Jairam Ramesh Expresses Worries About Economic Stability

On Monday, Jairam Ramesh, a senior leader of the Congress party, voiced his concerns regarding the forthcoming central budget, warning that state governments and the broader economy are entering a precarious phase as preparations for the next parliamentary session commence. Following the announcement of the parliamentary schedule, Ramesh took to social media to highlight that the central budget for the fiscal year 2026-27 is set to be unveiled in approximately 20 days. He noted that this budget will inevitably incorporate the recommendations of the 16th Finance Commission, which submitted its report on November 17, 2025.


 


Ramesh pointed out that these recommendations will cover the period from 2026-27 to 2031-32, addressing the distribution of tax revenues between the center and states, as well as the allocation of this revenue among the states. Highlighting the growing unease among state governments, the Congress leader referenced the new cost-sharing formula introduced in the VB-G RAM G Act, 2025. He expressed that state governments are already deeply concerned about the 60:40 cost-sharing formula mandated by the new law, which he believes could jeopardize the MGNREGA program.

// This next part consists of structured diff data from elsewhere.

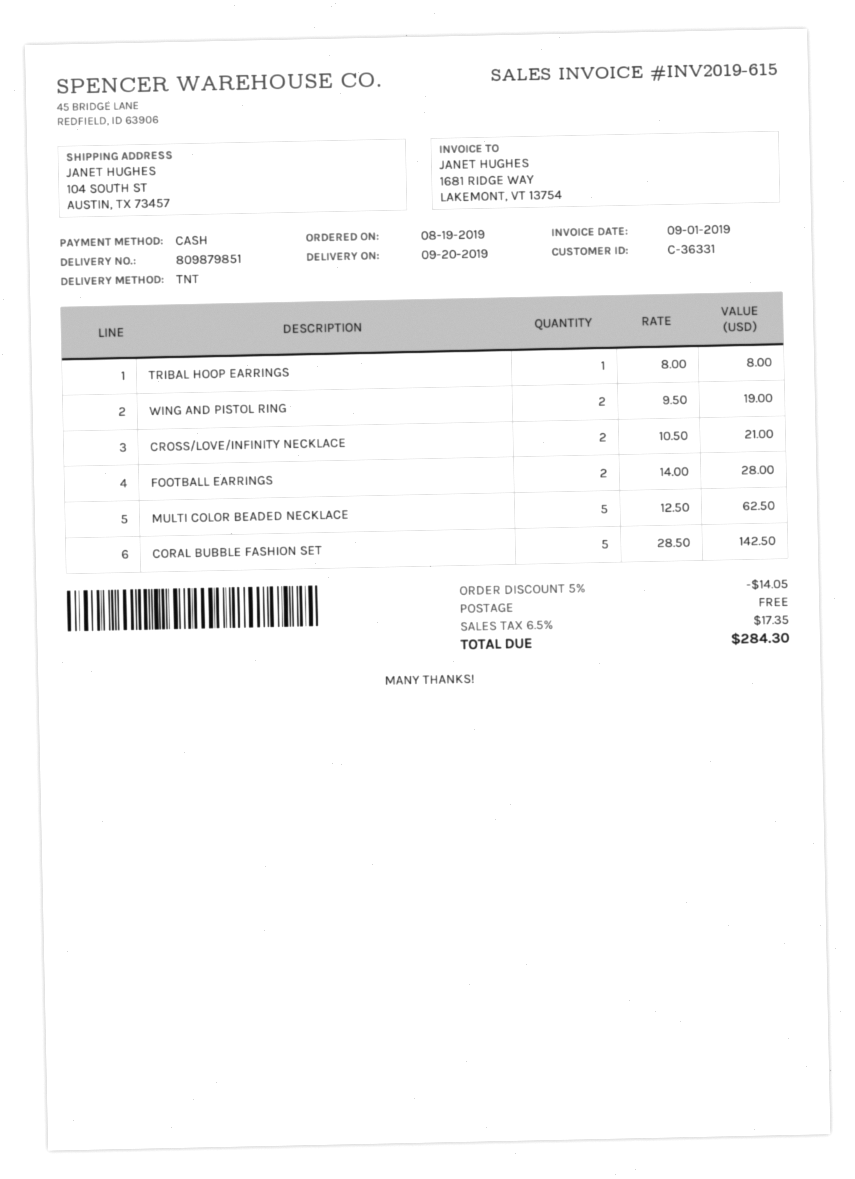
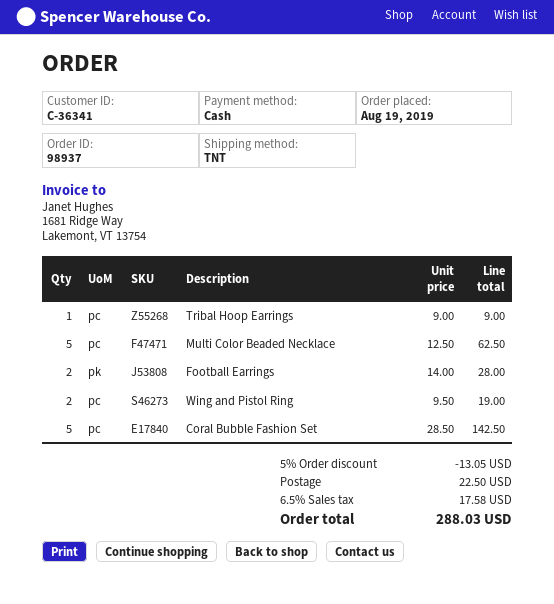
customer number: C-36331 -> C-36341
TRIBAL HOOP EARRINGS: 1 x 8.00 = 8.00 -> 1 x 9.00 = 9.00
CROSS/LOVE/INFINITY NECKLACE: 2 x 10.50 = 21.00 -> none
discount: 5% = 14.05 -> 5% = 13.05
shipping: 0.00 -> 22.50
tax: 6.5% = 17.35 -> 6.5% = 17.58
total: 284.30 -> 288.03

He further stated that as the budget approaches, these concerns are likely to intensify.


 


Ramesh also identified three significant challenges facing the Indian economy. He noted that despite tax cuts and robust profit margins, private sector investment remains sluggish; domestic savings rates have sharply declined, limiting investment capacity; and inequalities in wealth, income, and consumption continue to rise. He emphasized that the economy is grappling with numerous challenges, which pose a threat to sustainable development and job creation.


 


Questioning the government's perspective, Ramesh remarked that it remains to be seen whether the upcoming budget will move beyond "comfortable statistical illusions" to acknowledge economic realities and implement meaningful reforms. He cautioned that the high GDP growth rate, crucial for large-scale job creation, cannot be sustained unless these structural challenges are addressed promptly in the forthcoming budget.